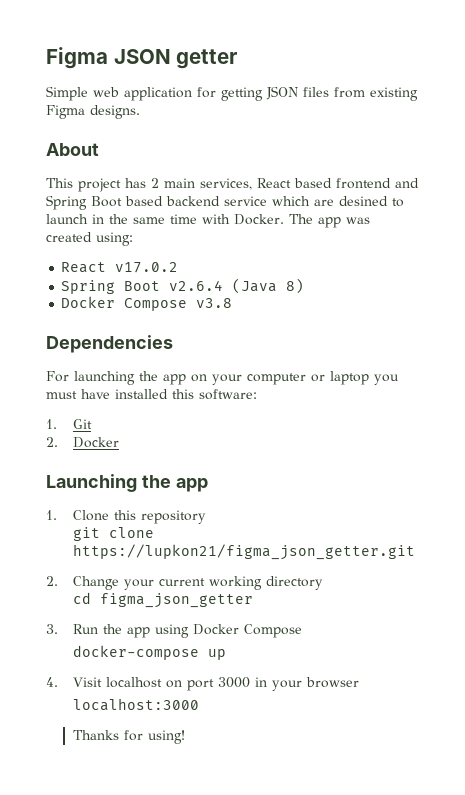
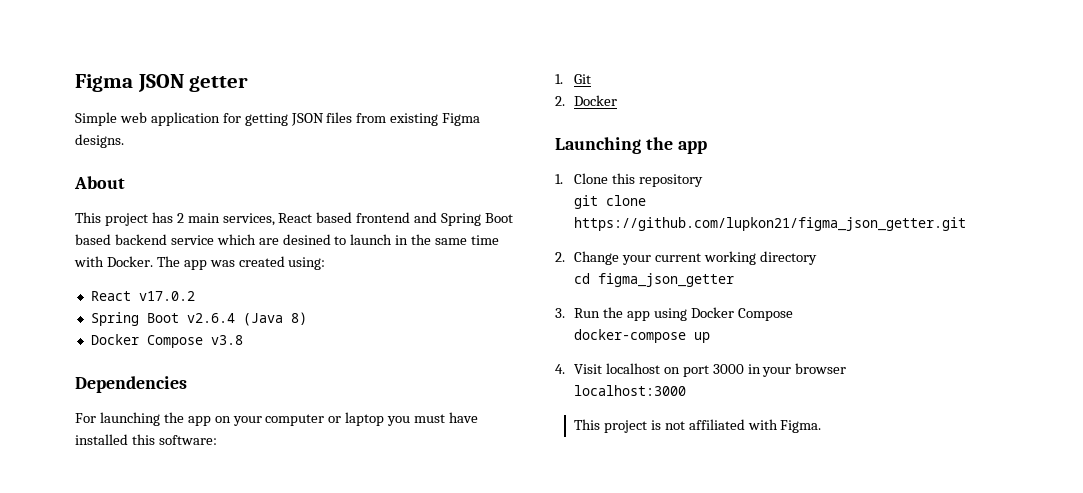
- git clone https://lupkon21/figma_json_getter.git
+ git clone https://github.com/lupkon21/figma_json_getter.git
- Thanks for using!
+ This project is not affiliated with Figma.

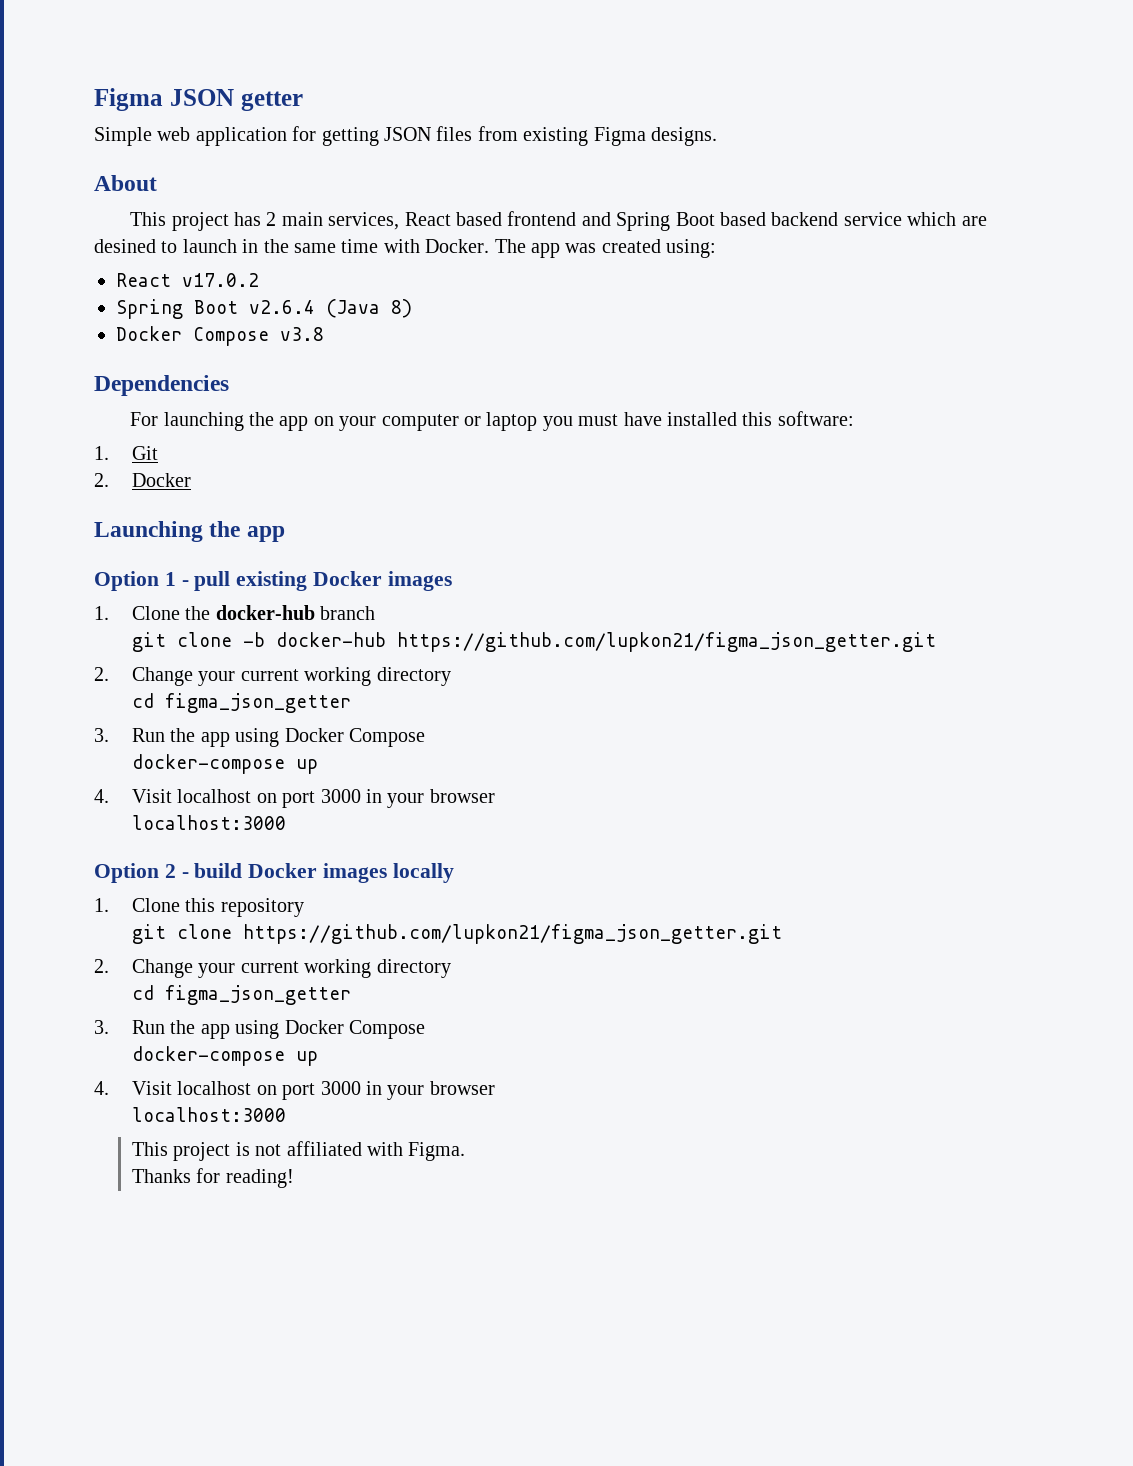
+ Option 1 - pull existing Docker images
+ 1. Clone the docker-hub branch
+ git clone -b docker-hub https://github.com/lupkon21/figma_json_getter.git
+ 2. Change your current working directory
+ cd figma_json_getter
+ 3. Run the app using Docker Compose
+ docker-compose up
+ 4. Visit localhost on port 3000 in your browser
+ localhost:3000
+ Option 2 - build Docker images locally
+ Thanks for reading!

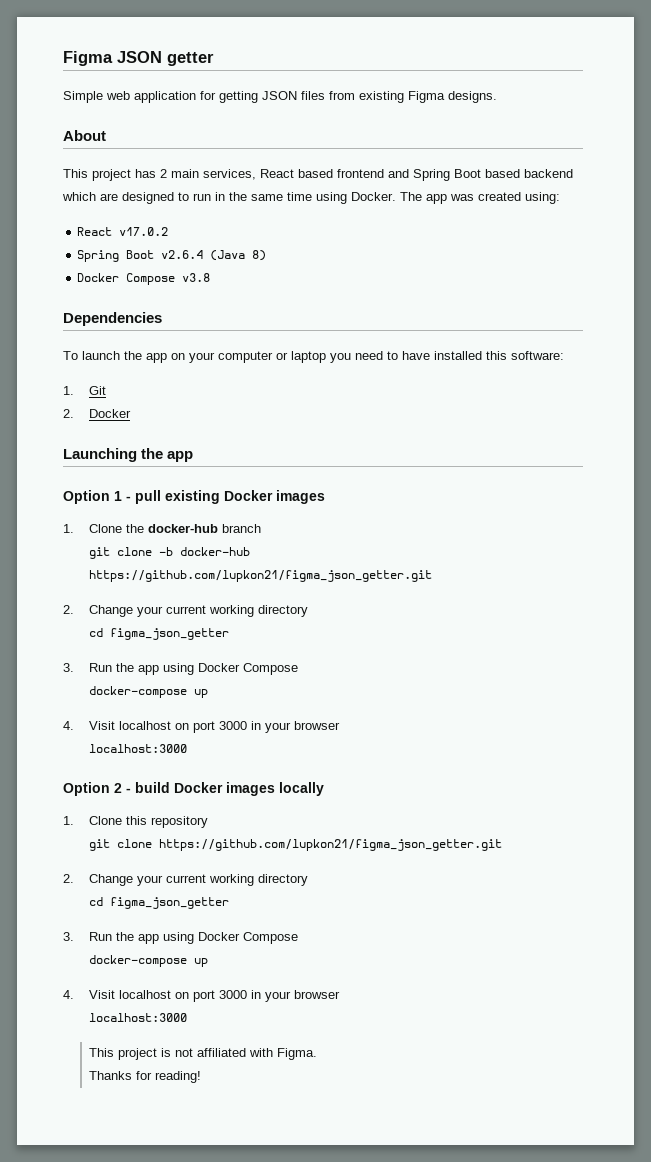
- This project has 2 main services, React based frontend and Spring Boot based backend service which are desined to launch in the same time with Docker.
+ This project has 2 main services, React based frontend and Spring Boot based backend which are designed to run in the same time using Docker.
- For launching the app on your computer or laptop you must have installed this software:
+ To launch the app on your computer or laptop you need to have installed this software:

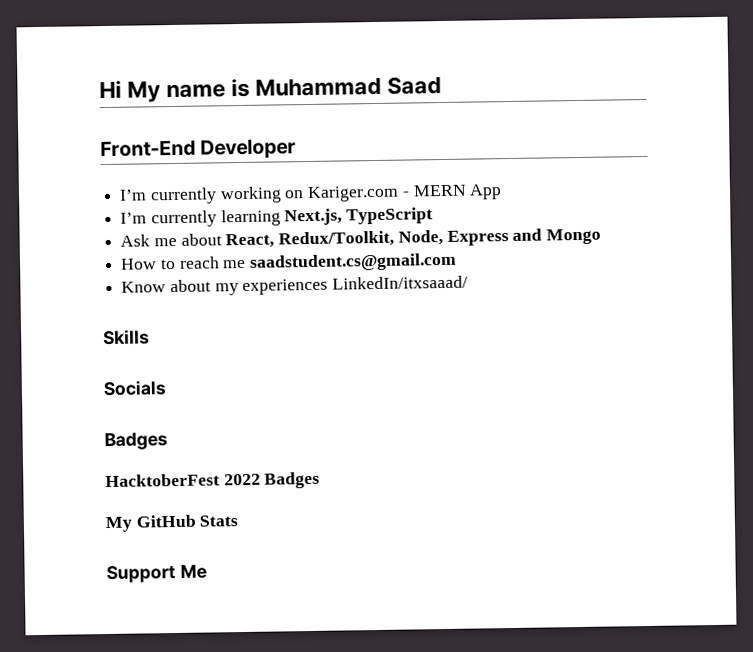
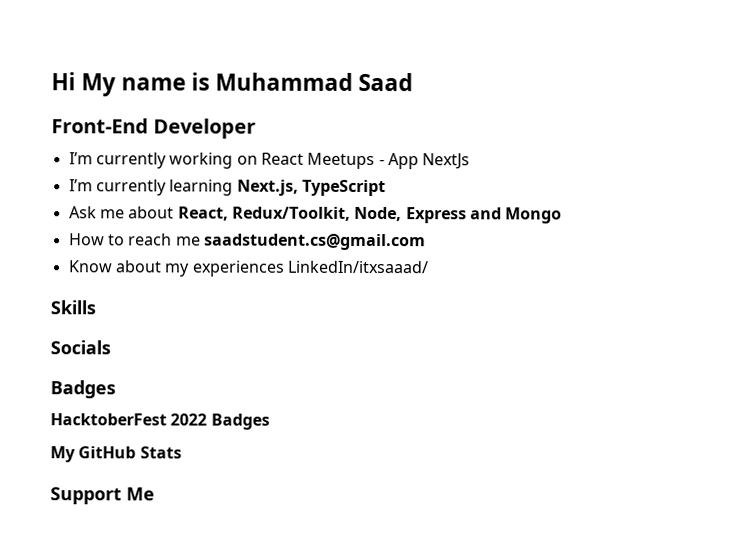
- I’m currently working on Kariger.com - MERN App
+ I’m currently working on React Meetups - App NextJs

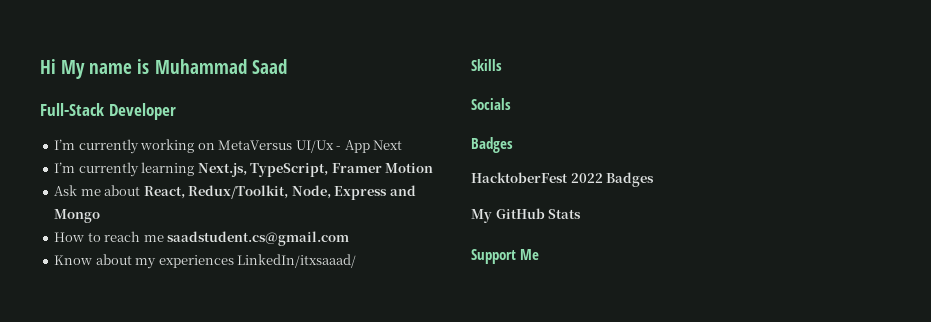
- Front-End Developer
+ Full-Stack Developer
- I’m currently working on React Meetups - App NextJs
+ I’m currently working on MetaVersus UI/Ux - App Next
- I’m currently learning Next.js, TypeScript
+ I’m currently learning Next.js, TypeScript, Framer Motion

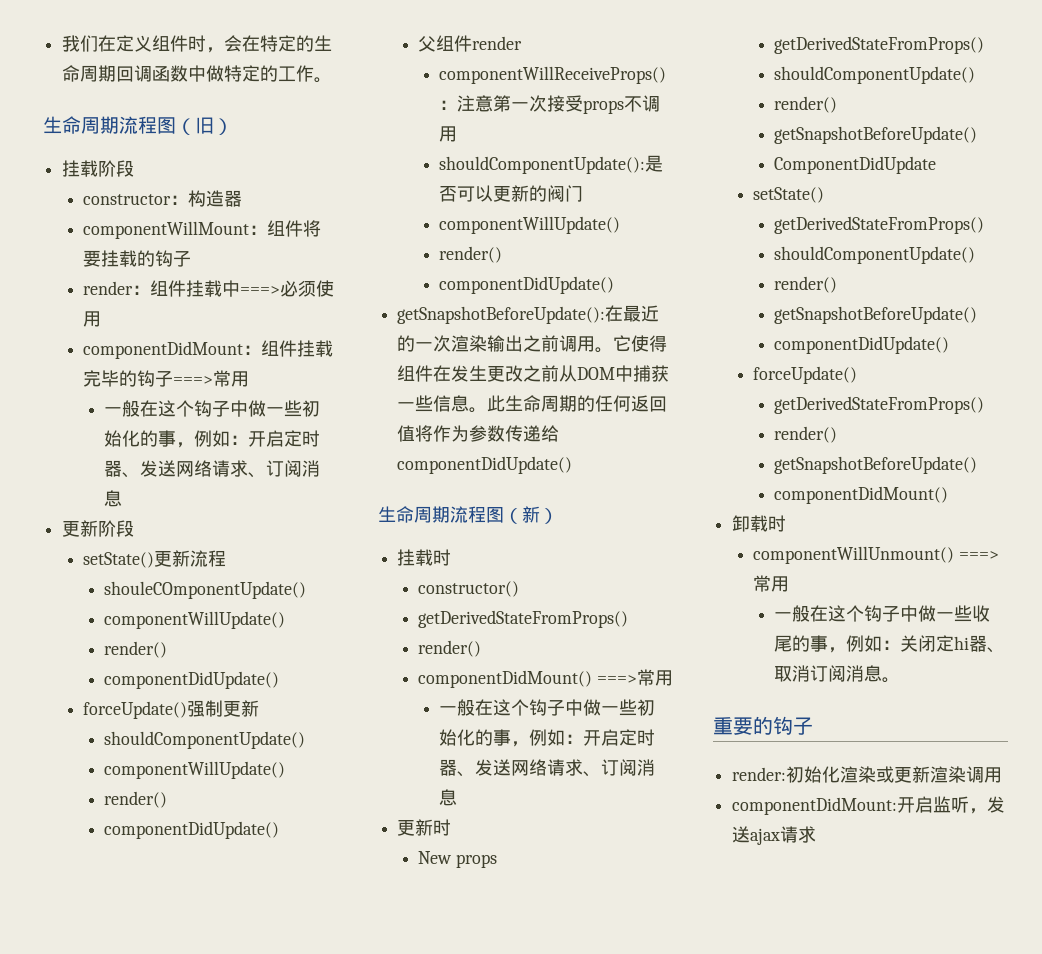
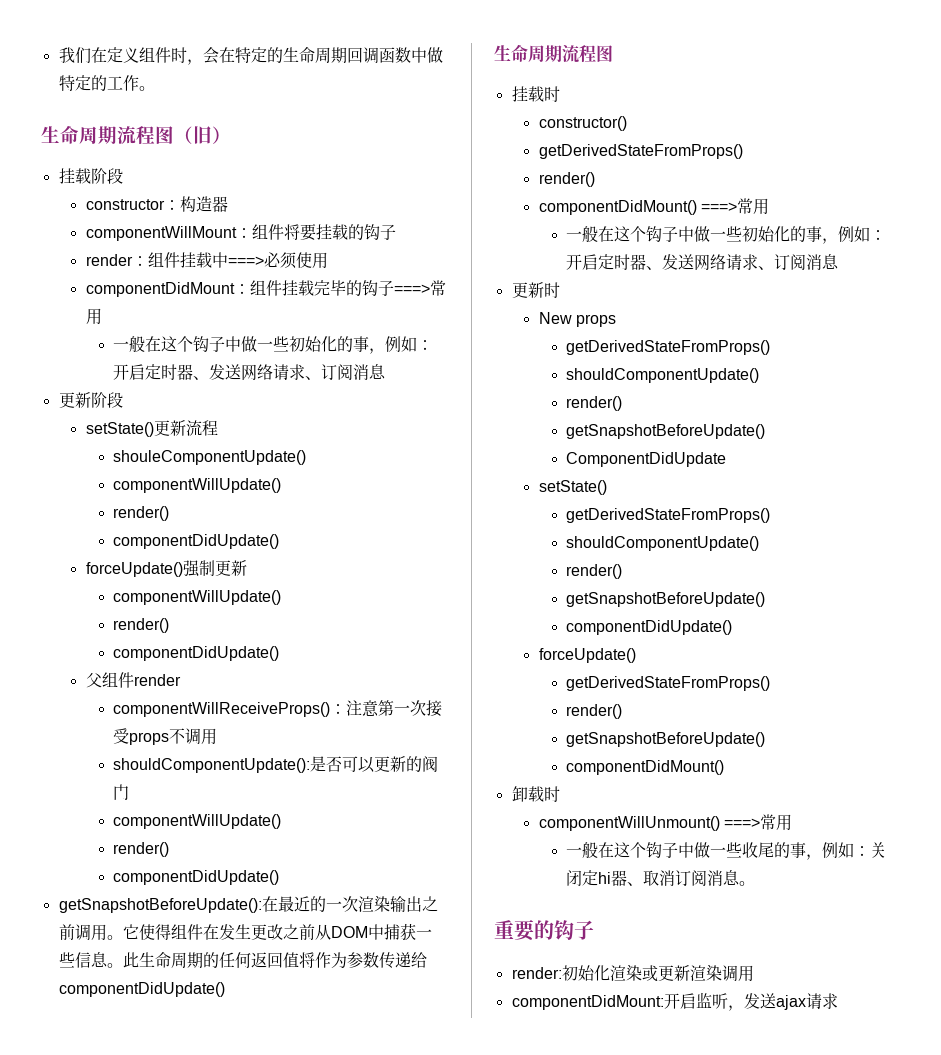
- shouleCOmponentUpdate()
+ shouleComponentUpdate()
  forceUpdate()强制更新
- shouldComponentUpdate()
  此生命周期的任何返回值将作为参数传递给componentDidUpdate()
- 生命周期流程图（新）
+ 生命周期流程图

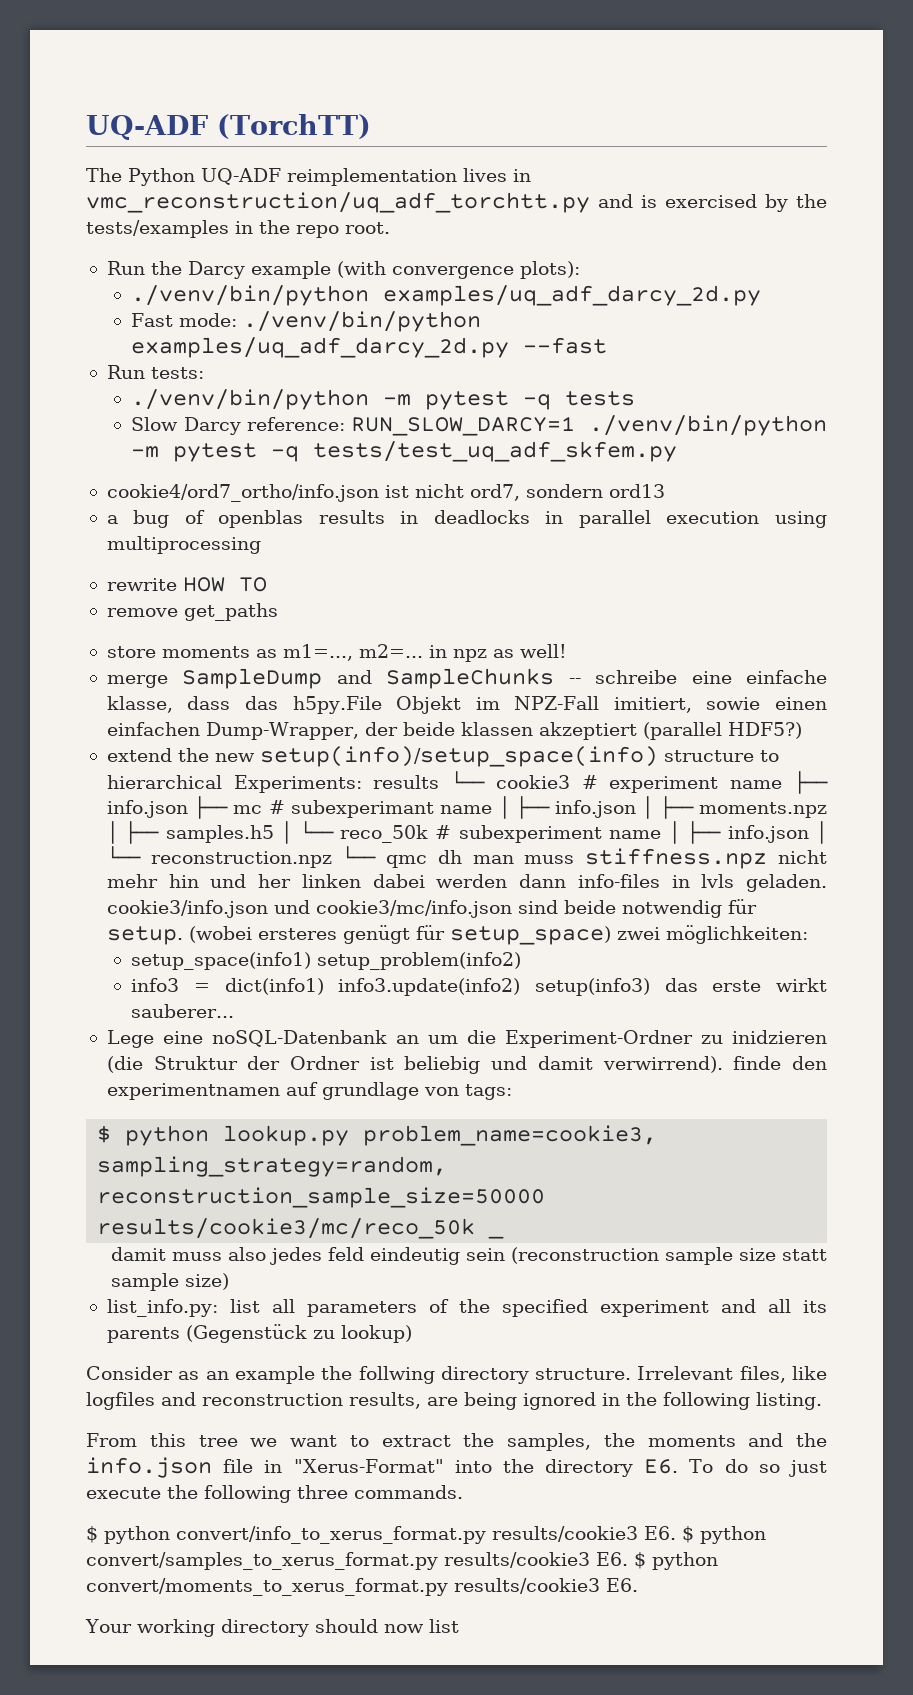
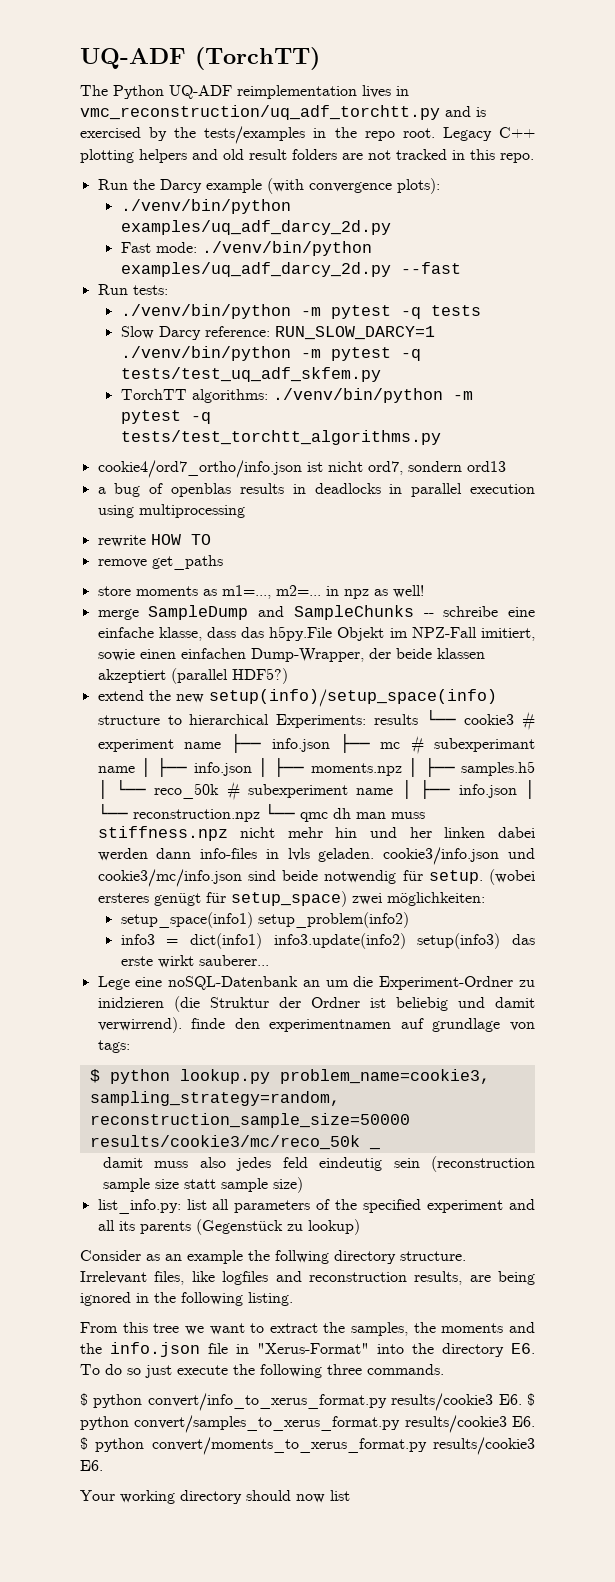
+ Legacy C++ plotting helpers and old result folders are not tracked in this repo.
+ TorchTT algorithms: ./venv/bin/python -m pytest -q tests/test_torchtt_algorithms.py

● **Your goal**:
The answer is the lines above, word for word, from the first one through the one containing "-b docker-hub https://github.com/lupkon21/figma_json_getter.git"; it includes no pictures.

● **Output for this task**:
- git clone https://lupkon21/figma_json_getter.git
+ git clone https://github.com/lupkon21/figma_json_getter.git
- Thanks for using!
+ This project is not affiliated with Figma.

+ Option 1 - pull existing Docker images
+ 1. Clone the docker-hub branch
+ git clone -b docker-hub https://github.com/lupkon21/figma_json_getter.git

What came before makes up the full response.